** Task to complete **
Below are some records. Say how many of their lines contain the string "method", and give nothing but the number.

** Supplied records **
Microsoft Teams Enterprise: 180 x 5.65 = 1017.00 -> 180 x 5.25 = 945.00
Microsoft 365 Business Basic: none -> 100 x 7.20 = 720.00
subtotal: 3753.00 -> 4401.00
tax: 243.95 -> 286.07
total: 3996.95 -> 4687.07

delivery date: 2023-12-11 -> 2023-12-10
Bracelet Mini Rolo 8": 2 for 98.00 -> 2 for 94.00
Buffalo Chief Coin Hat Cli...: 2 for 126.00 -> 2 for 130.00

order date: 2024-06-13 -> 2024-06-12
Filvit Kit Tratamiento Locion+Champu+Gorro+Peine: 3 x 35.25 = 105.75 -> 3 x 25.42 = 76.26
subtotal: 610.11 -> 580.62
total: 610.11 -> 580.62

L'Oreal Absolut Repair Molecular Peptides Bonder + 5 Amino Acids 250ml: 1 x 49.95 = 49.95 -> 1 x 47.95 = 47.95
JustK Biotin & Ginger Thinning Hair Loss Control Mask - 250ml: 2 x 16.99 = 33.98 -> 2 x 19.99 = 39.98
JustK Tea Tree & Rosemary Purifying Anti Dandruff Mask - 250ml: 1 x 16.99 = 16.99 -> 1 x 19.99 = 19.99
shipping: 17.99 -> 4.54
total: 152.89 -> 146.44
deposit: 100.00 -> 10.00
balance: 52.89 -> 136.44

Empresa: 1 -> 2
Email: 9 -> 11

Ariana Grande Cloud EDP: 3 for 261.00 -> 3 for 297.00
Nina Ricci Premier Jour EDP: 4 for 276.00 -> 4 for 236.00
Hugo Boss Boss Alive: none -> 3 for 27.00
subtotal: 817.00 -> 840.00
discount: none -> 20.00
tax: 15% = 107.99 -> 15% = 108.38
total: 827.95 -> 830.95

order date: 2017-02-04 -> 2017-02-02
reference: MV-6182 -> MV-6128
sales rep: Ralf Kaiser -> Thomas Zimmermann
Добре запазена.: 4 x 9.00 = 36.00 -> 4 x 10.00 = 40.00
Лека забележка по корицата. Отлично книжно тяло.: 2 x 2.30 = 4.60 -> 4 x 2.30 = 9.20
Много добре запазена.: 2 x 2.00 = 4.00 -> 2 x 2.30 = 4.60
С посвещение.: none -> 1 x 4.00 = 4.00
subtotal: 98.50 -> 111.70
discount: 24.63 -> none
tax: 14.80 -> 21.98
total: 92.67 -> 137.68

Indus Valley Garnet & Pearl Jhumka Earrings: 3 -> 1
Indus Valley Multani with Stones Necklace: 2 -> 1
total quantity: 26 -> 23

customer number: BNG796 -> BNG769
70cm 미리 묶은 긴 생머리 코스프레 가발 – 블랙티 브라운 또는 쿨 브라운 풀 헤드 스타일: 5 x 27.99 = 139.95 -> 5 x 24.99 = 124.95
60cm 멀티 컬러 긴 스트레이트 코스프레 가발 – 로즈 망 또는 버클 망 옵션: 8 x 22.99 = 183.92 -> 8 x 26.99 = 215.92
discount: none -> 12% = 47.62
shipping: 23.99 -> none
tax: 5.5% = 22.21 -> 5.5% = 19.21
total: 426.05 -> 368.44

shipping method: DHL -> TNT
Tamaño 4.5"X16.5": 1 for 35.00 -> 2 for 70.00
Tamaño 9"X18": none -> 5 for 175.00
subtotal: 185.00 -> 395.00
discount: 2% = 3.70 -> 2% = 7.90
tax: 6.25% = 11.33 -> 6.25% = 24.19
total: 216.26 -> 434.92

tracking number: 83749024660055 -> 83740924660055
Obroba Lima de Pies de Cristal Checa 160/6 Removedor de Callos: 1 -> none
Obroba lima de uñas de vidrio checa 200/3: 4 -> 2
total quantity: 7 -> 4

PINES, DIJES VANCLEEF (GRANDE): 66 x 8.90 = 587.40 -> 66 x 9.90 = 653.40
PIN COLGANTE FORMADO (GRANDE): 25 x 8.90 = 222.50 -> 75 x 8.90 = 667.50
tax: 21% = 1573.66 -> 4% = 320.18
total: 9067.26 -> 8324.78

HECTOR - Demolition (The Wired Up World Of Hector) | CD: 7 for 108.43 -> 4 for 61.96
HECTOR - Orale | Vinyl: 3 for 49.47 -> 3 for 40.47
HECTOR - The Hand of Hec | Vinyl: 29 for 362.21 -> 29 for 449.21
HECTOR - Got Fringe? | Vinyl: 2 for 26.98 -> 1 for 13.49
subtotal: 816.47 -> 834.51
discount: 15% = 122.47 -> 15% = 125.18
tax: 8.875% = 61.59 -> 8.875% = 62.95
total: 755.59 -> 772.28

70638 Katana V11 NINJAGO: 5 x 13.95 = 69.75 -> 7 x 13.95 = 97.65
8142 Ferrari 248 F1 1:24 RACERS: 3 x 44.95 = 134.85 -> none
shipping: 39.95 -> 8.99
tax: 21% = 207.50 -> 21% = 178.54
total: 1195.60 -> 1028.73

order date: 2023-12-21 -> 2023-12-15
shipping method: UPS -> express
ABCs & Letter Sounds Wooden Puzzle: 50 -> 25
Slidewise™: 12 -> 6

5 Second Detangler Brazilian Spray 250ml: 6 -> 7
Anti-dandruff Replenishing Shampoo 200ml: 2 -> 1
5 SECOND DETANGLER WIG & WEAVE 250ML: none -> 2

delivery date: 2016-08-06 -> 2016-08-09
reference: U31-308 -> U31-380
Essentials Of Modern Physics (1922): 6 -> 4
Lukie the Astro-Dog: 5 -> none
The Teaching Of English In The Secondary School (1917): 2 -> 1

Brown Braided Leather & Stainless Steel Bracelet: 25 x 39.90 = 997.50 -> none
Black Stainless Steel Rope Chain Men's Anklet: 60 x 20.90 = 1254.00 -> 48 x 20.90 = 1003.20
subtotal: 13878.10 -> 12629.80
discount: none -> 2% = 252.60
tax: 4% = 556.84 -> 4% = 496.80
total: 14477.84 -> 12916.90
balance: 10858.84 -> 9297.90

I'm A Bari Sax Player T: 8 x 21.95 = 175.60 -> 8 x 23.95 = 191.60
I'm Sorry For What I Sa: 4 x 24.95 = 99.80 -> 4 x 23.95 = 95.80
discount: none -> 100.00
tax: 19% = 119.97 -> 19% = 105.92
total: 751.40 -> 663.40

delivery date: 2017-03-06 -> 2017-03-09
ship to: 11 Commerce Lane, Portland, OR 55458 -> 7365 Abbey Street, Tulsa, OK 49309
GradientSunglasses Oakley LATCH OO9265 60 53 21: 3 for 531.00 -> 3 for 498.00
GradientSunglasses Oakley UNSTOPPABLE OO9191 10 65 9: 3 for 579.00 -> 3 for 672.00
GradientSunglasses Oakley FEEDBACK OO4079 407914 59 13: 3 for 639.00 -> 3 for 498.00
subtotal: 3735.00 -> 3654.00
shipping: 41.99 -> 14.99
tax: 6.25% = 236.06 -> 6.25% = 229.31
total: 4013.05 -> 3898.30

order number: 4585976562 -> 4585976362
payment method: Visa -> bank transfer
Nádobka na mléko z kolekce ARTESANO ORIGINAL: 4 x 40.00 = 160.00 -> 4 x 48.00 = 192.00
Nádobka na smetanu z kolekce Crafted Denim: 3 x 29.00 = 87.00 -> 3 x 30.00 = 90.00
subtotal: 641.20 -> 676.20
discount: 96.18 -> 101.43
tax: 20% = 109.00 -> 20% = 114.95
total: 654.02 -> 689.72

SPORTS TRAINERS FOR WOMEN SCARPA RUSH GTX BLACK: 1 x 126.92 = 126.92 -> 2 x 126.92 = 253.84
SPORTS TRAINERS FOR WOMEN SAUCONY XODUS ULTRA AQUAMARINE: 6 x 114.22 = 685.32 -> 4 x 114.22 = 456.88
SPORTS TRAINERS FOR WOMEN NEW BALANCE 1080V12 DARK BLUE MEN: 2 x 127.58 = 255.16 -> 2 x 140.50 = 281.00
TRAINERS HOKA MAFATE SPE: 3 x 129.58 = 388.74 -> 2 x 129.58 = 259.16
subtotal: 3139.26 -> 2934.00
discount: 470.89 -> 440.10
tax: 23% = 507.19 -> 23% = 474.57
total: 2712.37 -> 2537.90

** Finished task **
3